**TASK GOAL**
Nothing in the records should be changed in the copy, though the pictures must be left out.

DATA EXTRACTS START

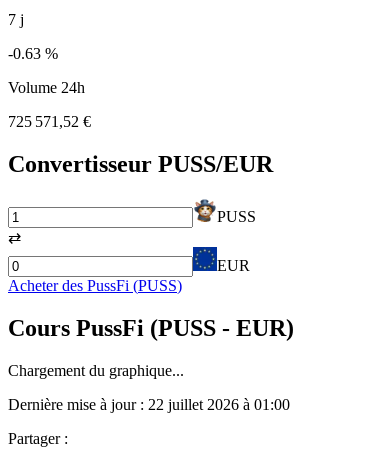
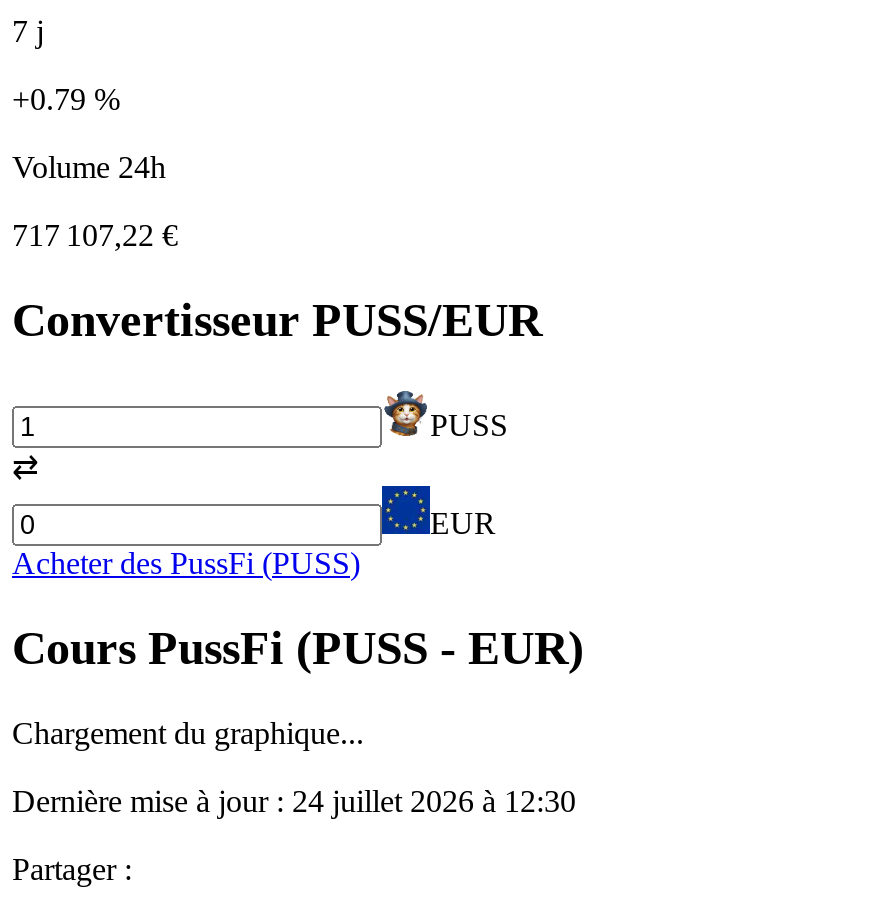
- -0.63 %
+ +0.79 %

- 725 571,52 €
+ 717 107,22 €

- Dernière mise à jour : 22 juillet 2026 à 01:00
+ Dernière mise à jour : 24 juillet 2026 à 12:30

DATA EXTRACTS END

**RESULT OF THE TASK**
- -0.63 %
+ +0.79 %

- 725 571,52 €
+ 717 107,22 €

- Dernière mise à jour : 22 juillet 2026 à 01:00
+ Dernière mise à jour : 24 juillet 2026 à 12:30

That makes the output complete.